Der Widerstand der „Gelbwesten“scheint verpufft zu sein. Doch im Herbst wird wieder über heikle Reformen entschieden.
Derzeit scheint der Widerstand der „Gelbwesten“verpufft zu sein. Doch wenn im Herbst über heikle Reformen entschieden wird, muss Präsident Emmanuel Macron mit Protest rechnen.
PARIS. Die Samstage in Paris haben sich wieder normalisiert. Geschäfte schließen derzeit höchstens wegen der Sommerferien, aber nicht mehr aus Sorge, bei Demonstrationen ins Visier von Randalierern zu geraten. Polizisten und Journalisten schieben nicht mehr Wochenend-Sonderdienste, immer einsatzbereit für den Fall einer Eskalation. Auf den Champs-Élysées sind wieder überwiegend Touristen statt aufgebrachte Demonstranten unterwegs.
In gelben Warnwesten als Erkennungszeichen machten sie im Winter und Frühjahr immer samstags zunächst an Verkehrskreiseln im ganzen Land, später an symbolträchtigen Orten in den Metropolen ihrem Ärger auf die französische Regierung und die soziale Ungleichheit Luft. Ein paar Unermüdliche finden sich zwar weiterhin zusammen und versuchen, das Gefühl der Solidarität untereinander und den Widerstand aufrechtzuerhalten. Dennoch erscheint die Bewegung erschlafft – zumindest vorerst, denn die Ruhe ist trügerisch.
Zu vieles liegt weiterhin im Argen in Frankreich – und die Ursachen für die Wut sind keineswegs beseitigt. Sie entstand aus einem immensen Misstrauen vieler Franzosen gegenüber der Politik. Befeuert wird es von der wachsenden Kluft zwischen Globalisierungsgewinnern und -verlierern, zwischen der Elite und abgehängten sozialen Klassen, Stadt- und Landbewohnern.
Bezeichnenderweise war der Auslöser für den Protest die geplante – und dann ausgesetzte – Erhöhung der Ökosteuer auf Kraftstoff. Sie hätte vor allem jene getroffen, die fernab der Metropolen auf ihre Autos angewiesen sind. Auch zog Präsident Emmanuel Macron besonders den Zorn auf sich, weil er als Absolvent von Elitehochschulen und rasant aufgestiegener PolitikKarrierist mit allzu selbstsicherem Auftreten „die da oben“vertritt, die sich nicht für die Probleme der Normalbevölkerung interessieren. Dieses Image hat sich nicht geändert, auch wenn Macrons bisher schwerste politische Krise vorerst überwunden zu sein scheint.
Die heutige Schwäche der „Gelbwesten“erklärt sich zum einen daraus, dass sie Probleme aufzeigten und benannten, nicht aber deren Lösungen – was ja auch nicht die Aufgabe von Bürgern ist. Eine Führungsfigur fehlte, die ihre disparaten Anliegen zusammenfassen und gegenüber der Regierung vertreten konnte. Genau ein solches Sprachrohr hatte die Bewegung zugleich stets abgelehnt, die dezentral organisiert und in den sozialen Netzwerken entstanden war.
Zweitens ließ infolge der Gewalt am Rande der Demonstrationen die Unterstützung der öffentlichen Meinung mit der Zeit nach. Sie aber war maßgeblich für die enorme Aufmerksamkeit für die Bewegung. Darüber hinaus nahm ihr Präsident Macron mit der Organisation von Bürgerdebatten und sozialen Zugeständnissen den Wind aus den Segeln, auch wenn er keine politische Kehrtwende einleitete.

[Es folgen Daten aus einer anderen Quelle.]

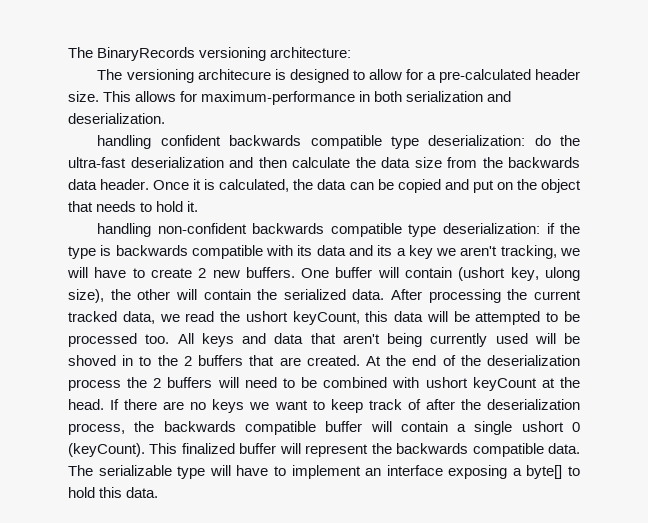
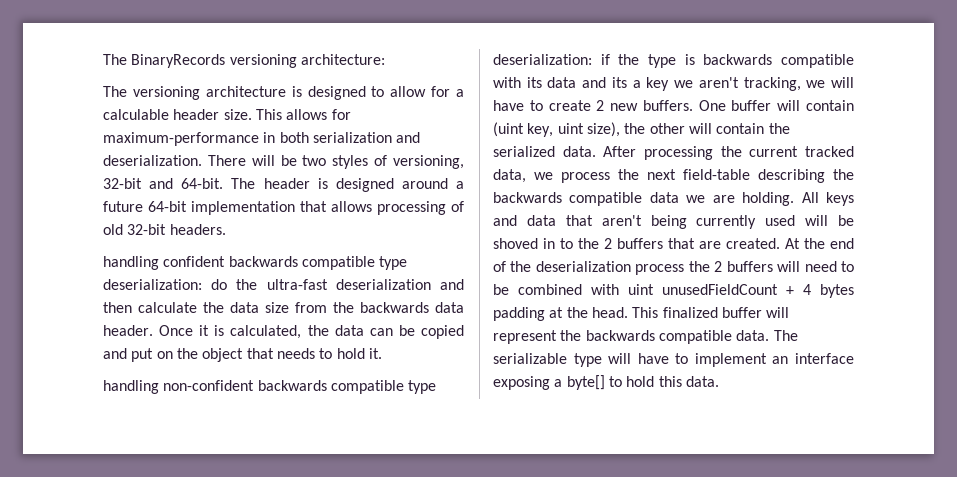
[197,69,271,80] architecure -> [205,86,286,97] architecture
[438,69,531,83] pre-calculated -> [103,109,169,120] calculable
(165, 118) none -> [207,155,464,169] [103,178,464,192] [103,201,464,215] [103,224,226,235] There will be two styles of versioning, 32-bit and 64-bit. The header is designed around a future 64-bit implementation that allows processing of old 32-bit headers.
[458,267,581,281] (ushort key, ulong -> [493,122,584,137] (uint key, uint
[185,311,580,325] [68,333,170,347] read the ushort keyCount, this data will be attempted to be processed too. -> [561,169,854,183] [493,192,795,206] process the next field-table describing the backwards compatible data we are holding.
[425,377,580,391] [68,399,580,413] [68,421,580,435] [68,443,145,457] ushort keyCount at the head. If there are no keys we want to keep track of after the deserialization process, the backwards compatible buffer will contain a single ushort 0 (keyCount). -> [628,284,854,298] [493,307,628,321] uint unusedFieldCount + 4 bytes padding at the head.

Die Bewegung der „Gelbwesten“wurde so unvorhersehbar schnell zu einem gesellschaftlichen und medialen Phänomen, das weit über die Grenzen Frankreichs hinaus von sich reden machte, dass sich eine Prognose darüber verbietet, ob sie dauerhaft erledigt ist. Im Herbst stehen heikle Reformen wie jene der Arbeitslosen- und Rentenversicherung an, welche den Widerstand neu anzufachen drohen.

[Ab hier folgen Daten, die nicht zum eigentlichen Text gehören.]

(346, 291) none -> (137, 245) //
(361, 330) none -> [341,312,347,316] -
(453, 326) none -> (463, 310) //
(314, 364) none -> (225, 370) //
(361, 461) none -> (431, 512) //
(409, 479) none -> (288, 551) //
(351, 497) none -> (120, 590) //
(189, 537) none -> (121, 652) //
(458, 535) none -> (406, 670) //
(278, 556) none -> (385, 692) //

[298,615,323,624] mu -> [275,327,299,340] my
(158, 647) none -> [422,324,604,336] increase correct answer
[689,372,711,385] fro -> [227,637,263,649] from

Ruhe im Land dürfte erst einkehren, wenn Macron beweist, dass seine Politik die wirtschaftliche und soziale Lage entscheidend verbessert und die Chancengleichheit erhöht. Er hat einige Schritte in diese Richtung gemacht, etwa durch höhere Investitionen in die Schulen gerade in sozialen Brennpunkten, in Ausund Weiterbildung.